──────── Listed records ────────

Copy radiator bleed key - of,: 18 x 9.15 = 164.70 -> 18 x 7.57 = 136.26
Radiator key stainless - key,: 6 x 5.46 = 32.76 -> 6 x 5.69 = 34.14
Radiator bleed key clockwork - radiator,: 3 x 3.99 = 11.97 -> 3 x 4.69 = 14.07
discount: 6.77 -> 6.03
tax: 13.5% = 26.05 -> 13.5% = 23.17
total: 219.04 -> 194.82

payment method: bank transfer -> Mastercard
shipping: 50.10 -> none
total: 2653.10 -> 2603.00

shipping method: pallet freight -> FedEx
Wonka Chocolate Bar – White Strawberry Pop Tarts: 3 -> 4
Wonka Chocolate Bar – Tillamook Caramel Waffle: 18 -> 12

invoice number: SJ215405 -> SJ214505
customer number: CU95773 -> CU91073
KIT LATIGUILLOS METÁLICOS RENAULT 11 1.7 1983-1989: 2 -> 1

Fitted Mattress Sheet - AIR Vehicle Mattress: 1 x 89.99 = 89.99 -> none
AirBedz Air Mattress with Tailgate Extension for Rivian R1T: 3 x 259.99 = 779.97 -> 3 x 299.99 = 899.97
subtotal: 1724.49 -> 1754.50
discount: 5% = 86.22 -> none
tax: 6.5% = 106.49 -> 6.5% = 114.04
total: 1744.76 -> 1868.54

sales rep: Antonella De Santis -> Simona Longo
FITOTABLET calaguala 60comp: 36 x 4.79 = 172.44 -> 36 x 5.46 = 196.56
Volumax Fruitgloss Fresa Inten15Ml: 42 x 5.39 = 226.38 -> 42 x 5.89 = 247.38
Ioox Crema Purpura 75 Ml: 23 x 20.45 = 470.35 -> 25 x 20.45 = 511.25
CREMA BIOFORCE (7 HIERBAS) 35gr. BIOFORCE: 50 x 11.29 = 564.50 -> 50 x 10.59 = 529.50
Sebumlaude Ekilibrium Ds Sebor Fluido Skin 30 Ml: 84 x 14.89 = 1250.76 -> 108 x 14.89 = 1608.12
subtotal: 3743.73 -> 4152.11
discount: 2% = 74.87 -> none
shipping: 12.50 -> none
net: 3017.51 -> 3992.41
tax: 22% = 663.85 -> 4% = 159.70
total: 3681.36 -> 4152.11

────────

Task prompt
Each of the records is to be repeated word for word.

Answer for the task
Copy radiator bleed key - of,: 18 x 9.15 = 164.70 -> 18 x 7.57 = 136.26
Radiator key stainless - key,: 6 x 5.46 = 32.76 -> 6 x 5.69 = 34.14
Radiator bleed key clockwork - radiator,: 3 x 3.99 = 11.97 -> 3 x 4.69 = 14.07
discount: 6.77 -> 6.03
tax: 13.5% = 26.05 -> 13.5% = 23.17
total: 219.04 -> 194.82

payment method: bank transfer -> Mastercard
shipping: 50.10 -> none
total: 2653.10 -> 2603.00

shipping method: pallet freight -> FedEx
Wonka Chocolate Bar – White Strawberry Pop Tarts: 3 -> 4
Wonka Chocolate Bar – Tillamook Caramel Waffle: 18 -> 12

invoice number: SJ215405 -> SJ214505
customer number: CU95773 -> CU91073
KIT LATIGUILLOS METÁLICOS RENAULT 11 1.7 1983-1989: 2 -> 1

Fitted Mattress Sheet - AIR Vehicle Mattress: 1 x 89.99 = 89.99 -> none
AirBedz Air Mattress with Tailgate Extension for Rivian R1T: 3 x 259.99 = 779.97 -> 3 x 299.99 = 899.97
subtotal: 1724.49 -> 1754.50
discount: 5% = 86.22 -> none
tax: 6.5% = 106.49 -> 6.5% = 114.04
total: 1744.76 -> 1868.54

sales rep: Antonella De Santis -> Simona Longo
FITOTABLET calaguala 60comp: 36 x 4.79 = 172.44 -> 36 x 5.46 = 196.56
Volumax Fruitgloss Fresa Inten15Ml: 42 x 5.39 = 226.38 -> 42 x 5.89 = 247.38
Ioox Crema Purpura 75 Ml: 23 x 20.45 = 470.35 -> 25 x 20.45 = 511.25
CREMA BIOFORCE (7 HIERBAS) 35gr. BIOFORCE: 50 x 11.29 = 564.50 -> 50 x 10.59 = 529.50
Sebumlaude Ekilibrium Ds Sebor Fluido Skin 30 Ml: 84 x 14.89 = 1250.76 -> 108 x 14.89 = 1608.12
subtotal: 3743.73 -> 4152.11
discount: 2% = 74.87 -> none
shipping: 12.50 -> none
net: 3017.51 -> 3992.41
tax: 22% = 663.85 -> 4% = 159.70
total: 3681.36 -> 4152.11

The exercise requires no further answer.